> [INSTRUCTIONS FOR THE TASK] What are the lines, word for word, from the line with "html: <div>30002(ushort)</div> ->" up to and including the line with "left: 510px ->" in the records below? Omit the pictures.
::: RECORDS PROVIDED
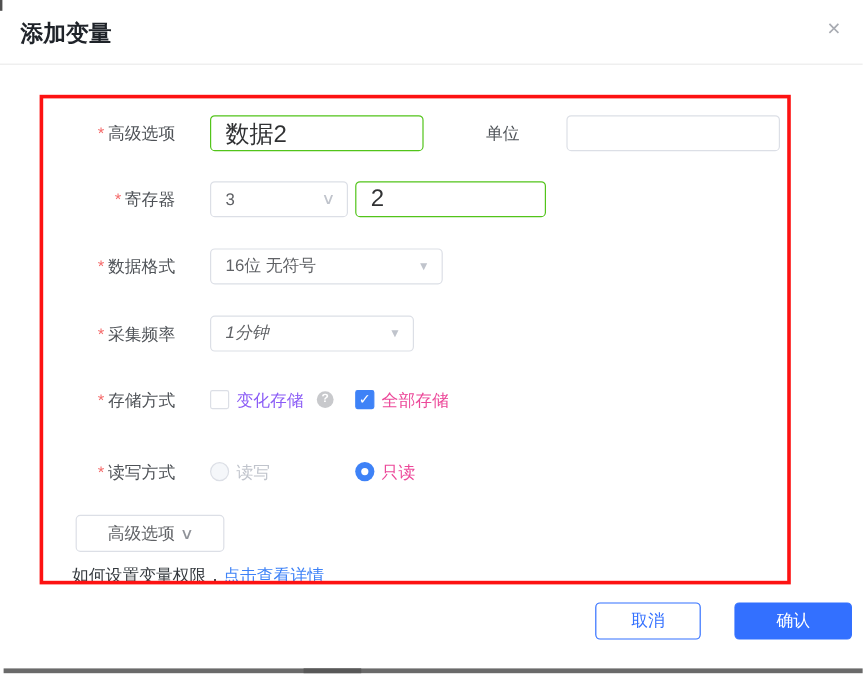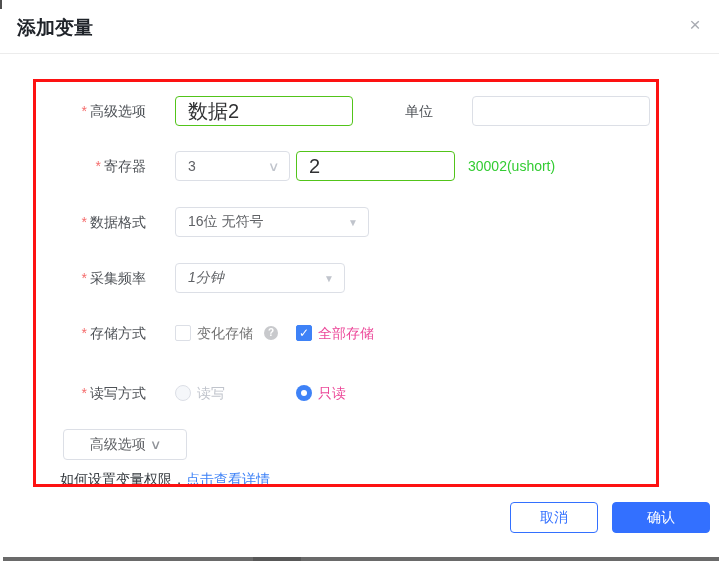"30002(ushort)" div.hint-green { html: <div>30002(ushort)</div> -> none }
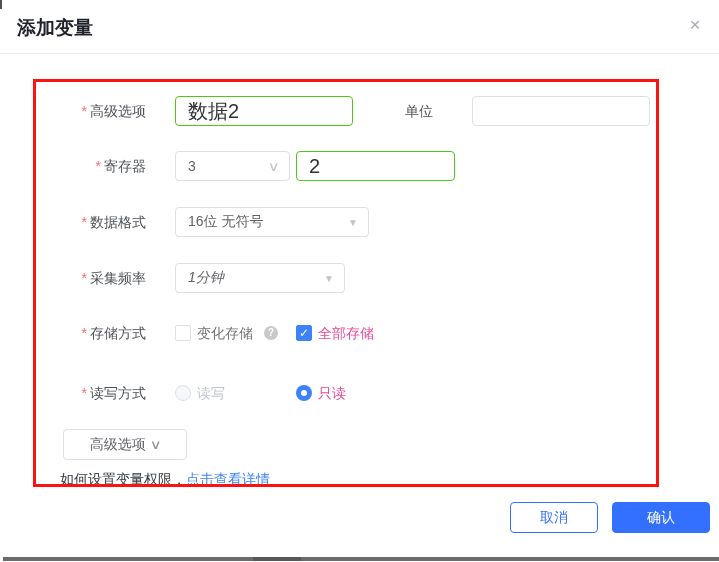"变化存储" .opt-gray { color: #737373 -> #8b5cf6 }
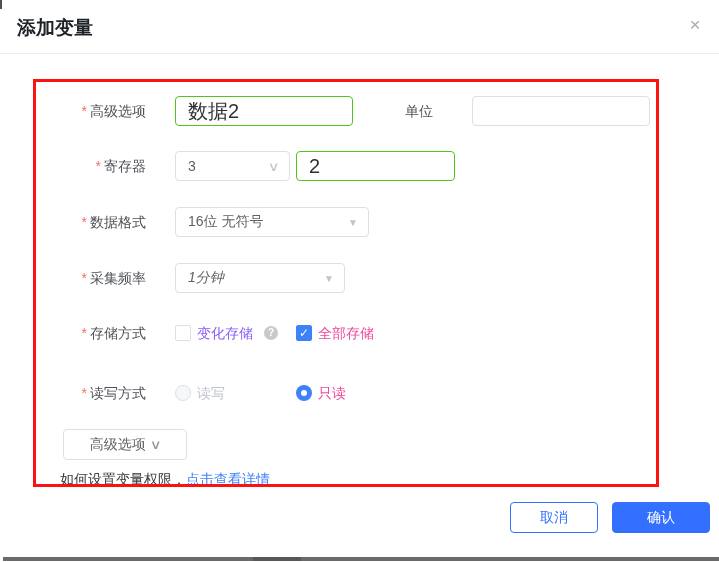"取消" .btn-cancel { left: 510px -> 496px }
::::::
::: RECORDS PROVIDED
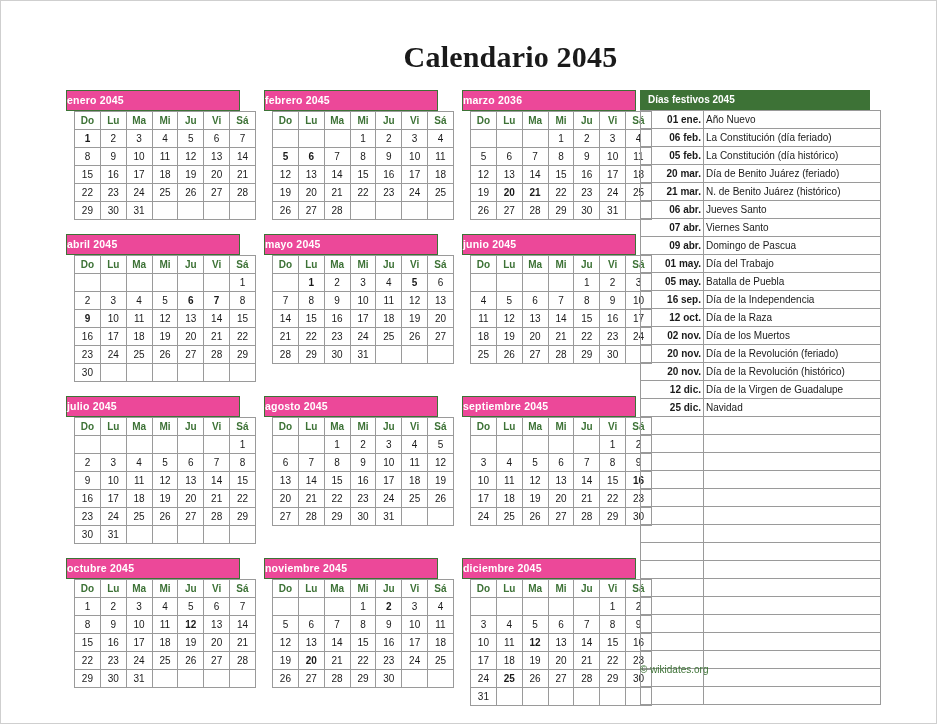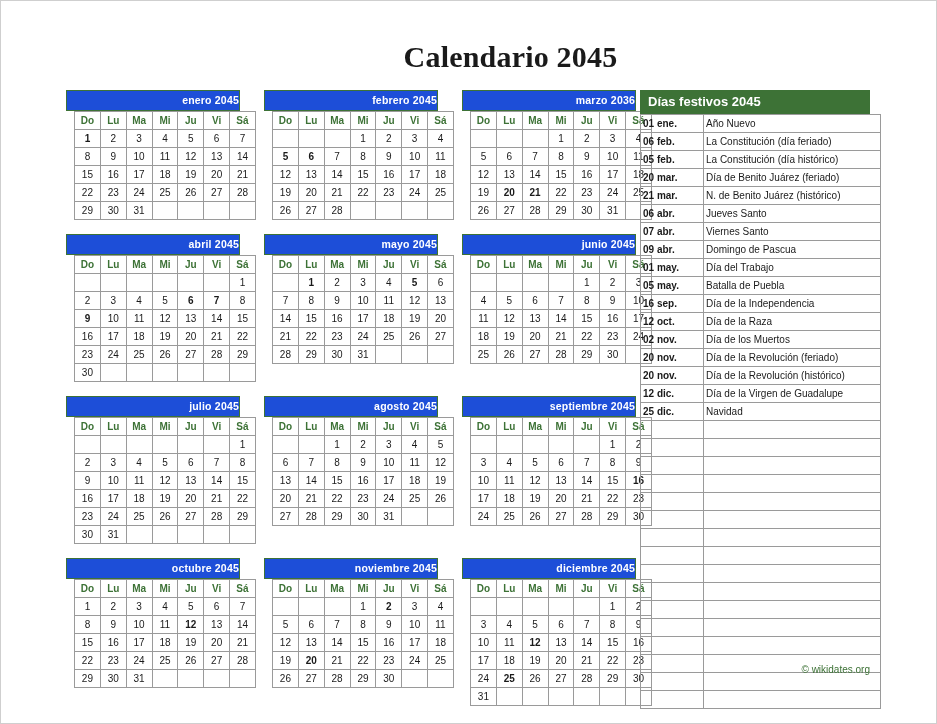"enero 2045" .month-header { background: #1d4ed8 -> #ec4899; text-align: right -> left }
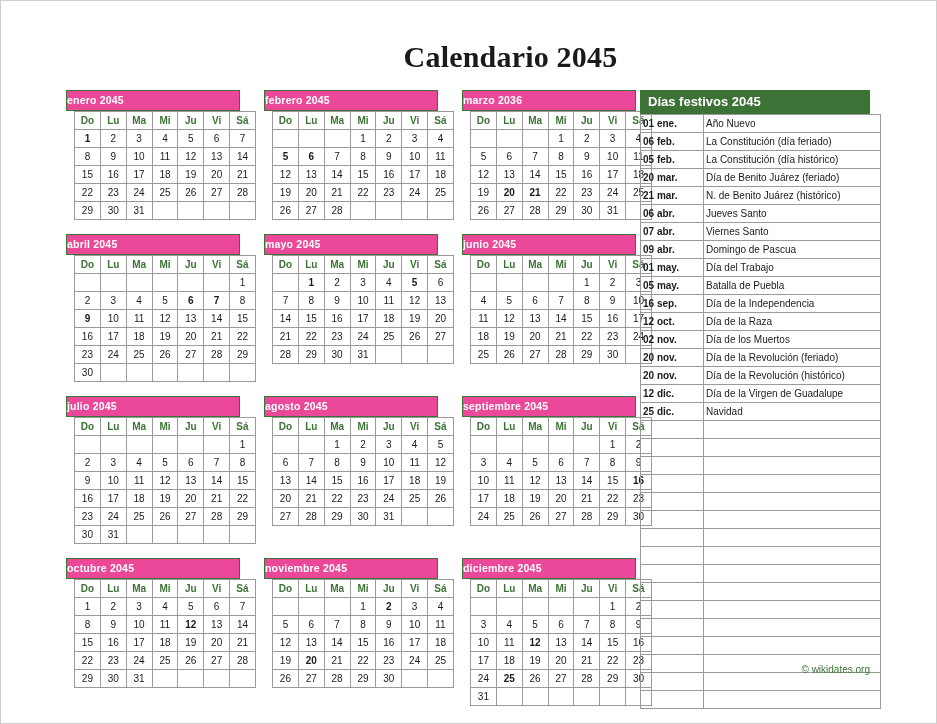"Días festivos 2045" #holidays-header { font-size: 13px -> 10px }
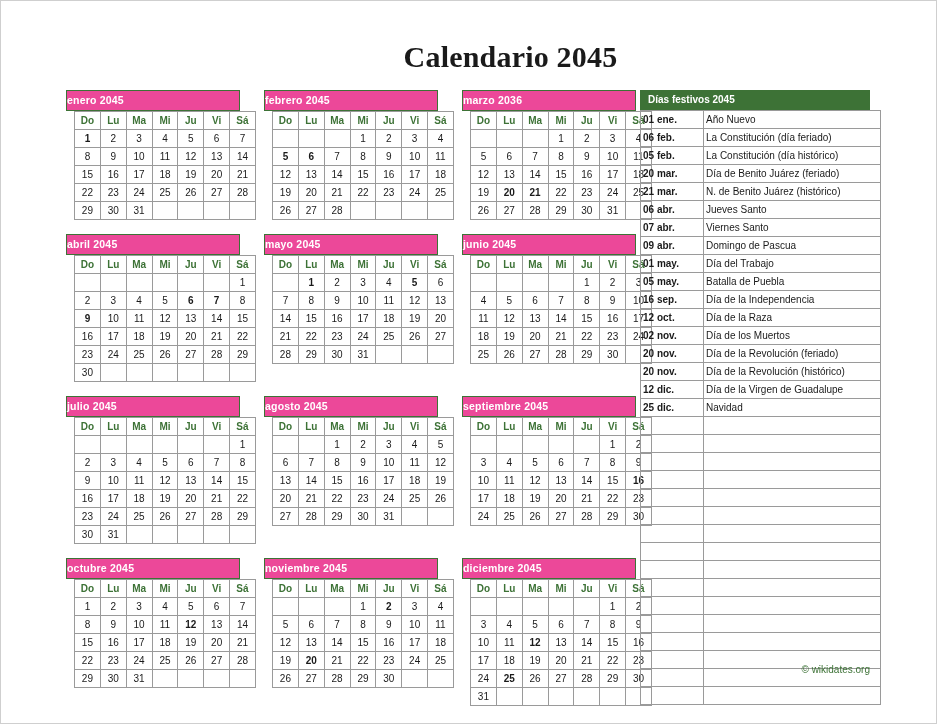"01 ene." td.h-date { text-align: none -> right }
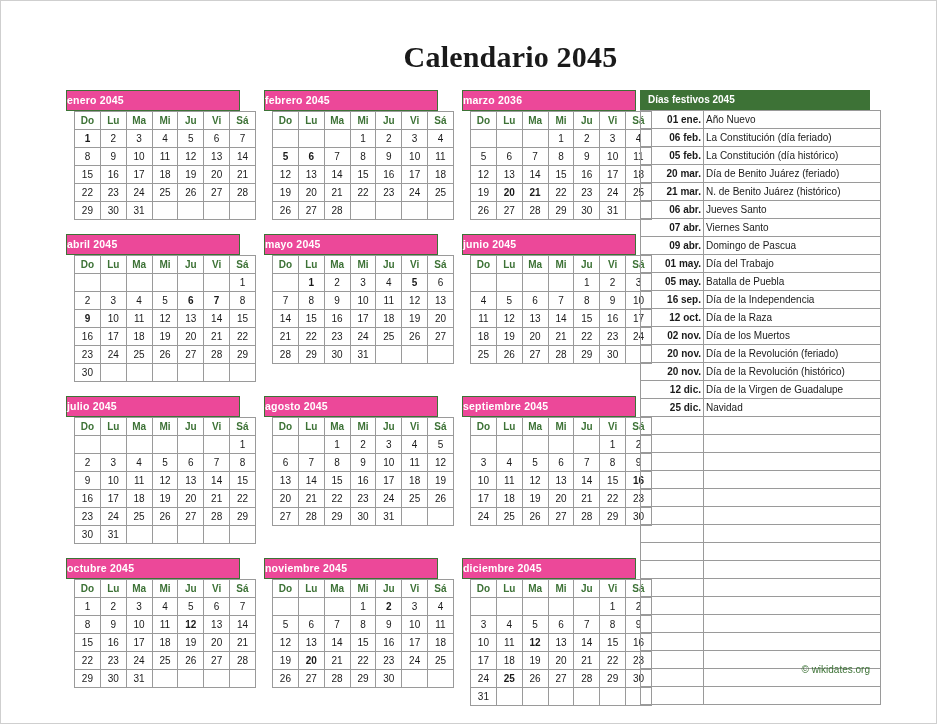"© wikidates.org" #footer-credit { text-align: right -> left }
::::::
> [REPLY]
"30002(ushort)" div.hint-green { html: <div>30002(ushort)</div> -> none }
"变化存储" .opt-gray { color: #737373 -> #8b5cf6 }
"取消" .btn-cancel { left: 510px -> 496px }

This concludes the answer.